Eu tenho dois arquivos de dados:
file_1.in , contendo mais de 2k linhas como "12 AB0001" :
10 AB0001
11 AC0002
12 AD0003
...
Uma lista de *.gz
arquivos gzipados (cerca de 1 a 3 milhões de linhas) eu deveria
extrair e analisar para criar um arquivo de saída denominado como linhas (segundo
col) em file_1.in .
##comment..
##comment..
#CHROM POS ID REF ALT QUAL FILTER INFO FORMAT AB0001 AC0002 AD0003
21 1234567 ab11111 G A 100 PASS info1;info2 GT 0|0 0|1 0|0
21 1234568 ab22222 C A 100 PASS info1,info2 GT 1:23:2 .:.:. 0:32:2
21 1234569 ab33333 A C 100 PASS info1;info2 GT 0|2 1|0 0|0
Tentando diferentes abordagens, cheguei a isto:
{
if(FNR==NR){list[$1]=$2;next}
if(!/^#/){
for(p in list){
split($p, sp, ":");
if (sp[1] != "0|0" && sp[1] != "0" && sp[1] != "."){
printf("%s %s %s %s %s %s %s %s %s %s\n",
$1, $2, $3, $4, $5, $6, $7, $8, $9, $p) >> out"/"list[p]".tmp"
}
}
}
}
executado pela linha de comando:
awk -v out="outfolder/" -f myscript.awk file_1.in <(zcat *.gz)

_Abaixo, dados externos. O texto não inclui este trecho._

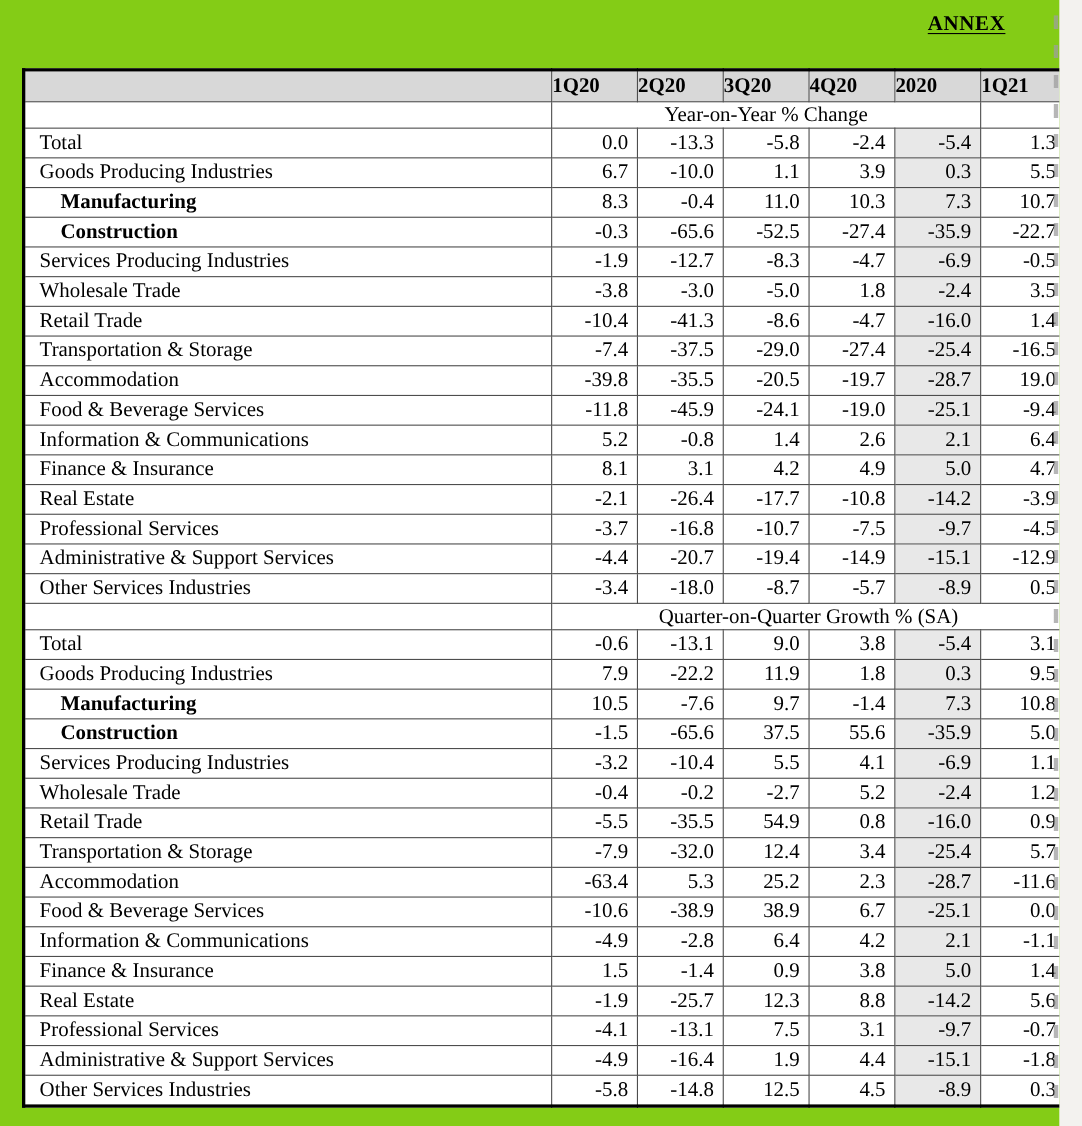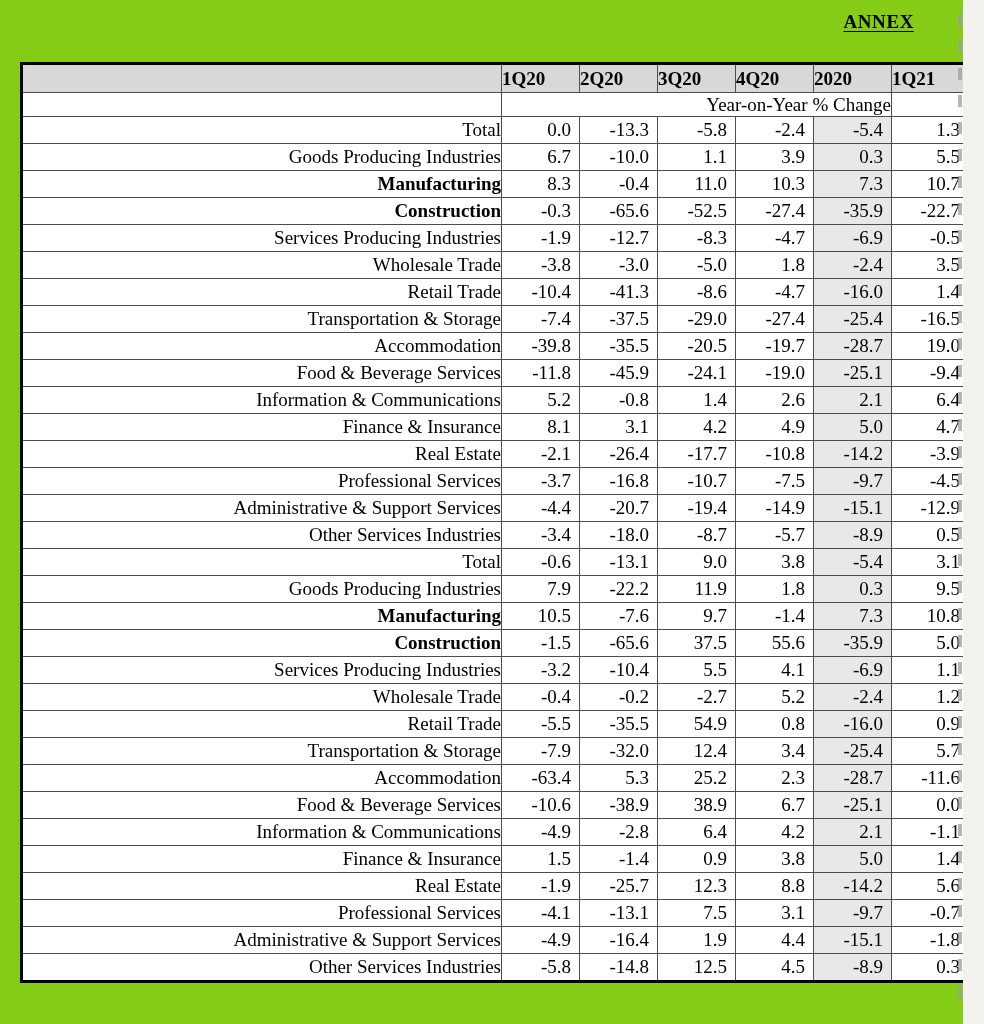--- a/index.html
+++ b/index.html
@@ -65,7 +65,7 @@
   .growth tbody td { height: 26px; }
   .growth tr.section td { height: 23px; }
   td.section-head {
-    text-align: right;
+    text-align: center;
     font-weight: normal;
     font-size: 19px;
   }

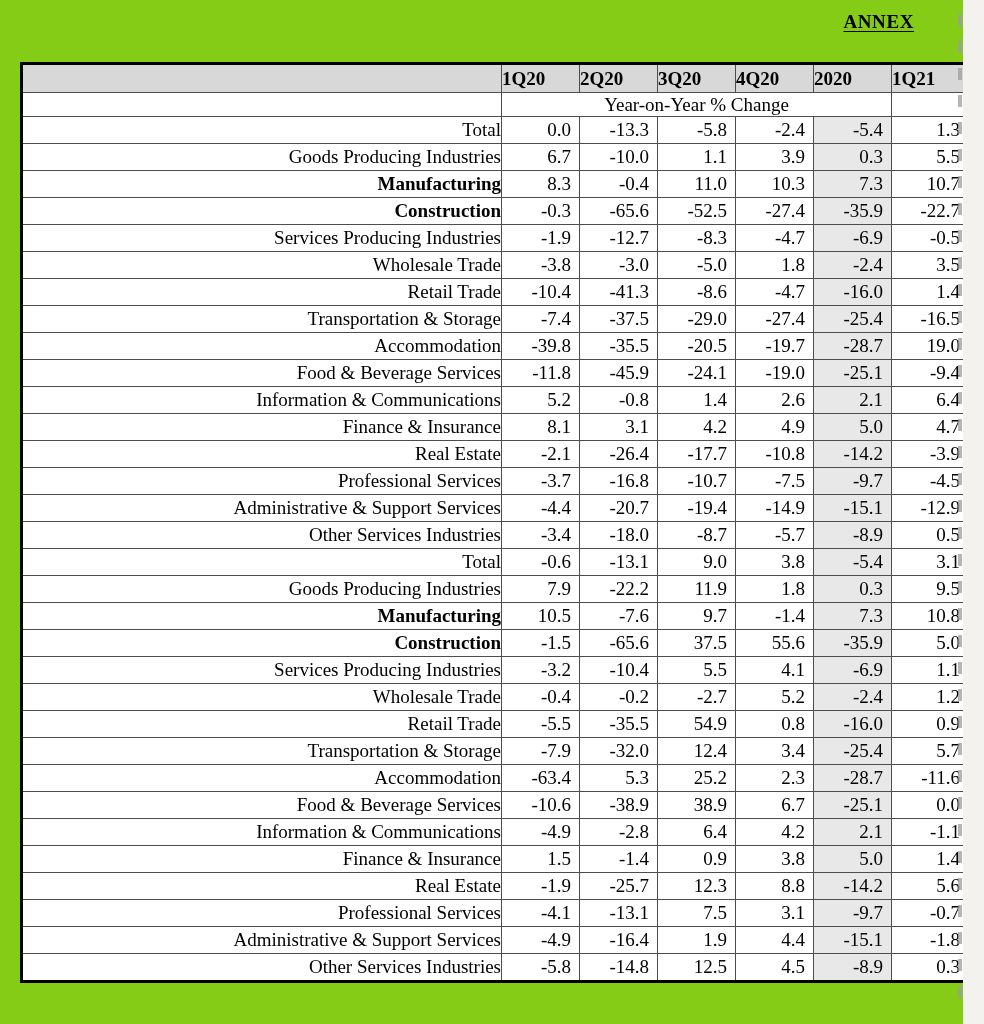--- a/index.html
+++ b/index.html
@@ -70,7 +70,7 @@
     font-size: 19px;
   }
   td.rlabel {
-    text-align: right;
+    text-align: left;
     padding-left: 13px;
   }
   td.rlabel.indent { padding-left: 32px; font-weight: bold; }

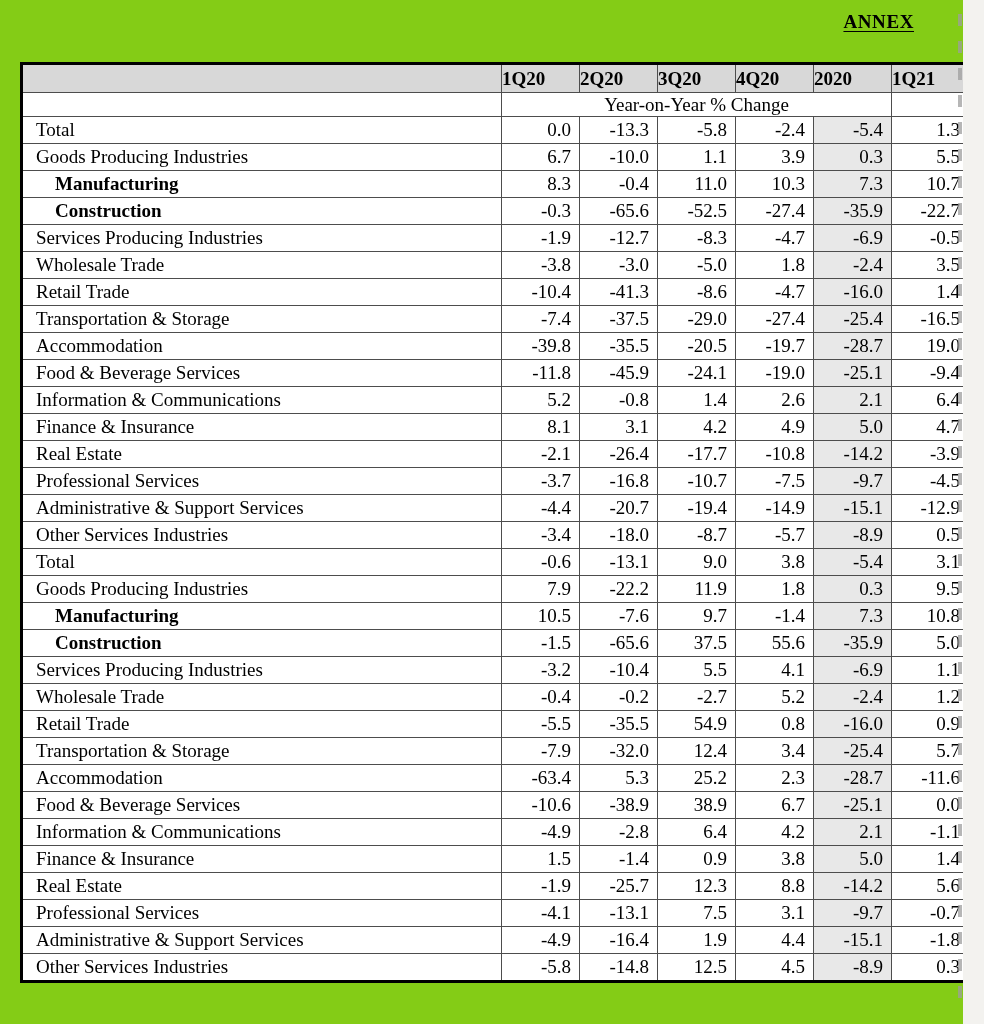--- a/index.html
+++ b/index.html
@@ -269,6 +269,10 @@
           <td class="num shaded">-8.9</td>
           <td class="num">0.5</td>
         </tr>
+        <tr class="section">
+          <td class="rlabel"></td>
+          <td class="section-head" colspan="6">Quarter-on-Quarter Growth % (SA)</td>
+        </tr>
         <tr>
           <td class="rlabel">Total</td>
           <td class="num">-0.6</td>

Mas são necessárias mais de duas horas para criar apenas um arquivo. Poderia haver uma maneira de melhorar meu código? Eu acho que a maior parte do tempo é gasto por zcat
de cada arquivo e pela função de escrita anexa que parece ser lenta. O que você acha?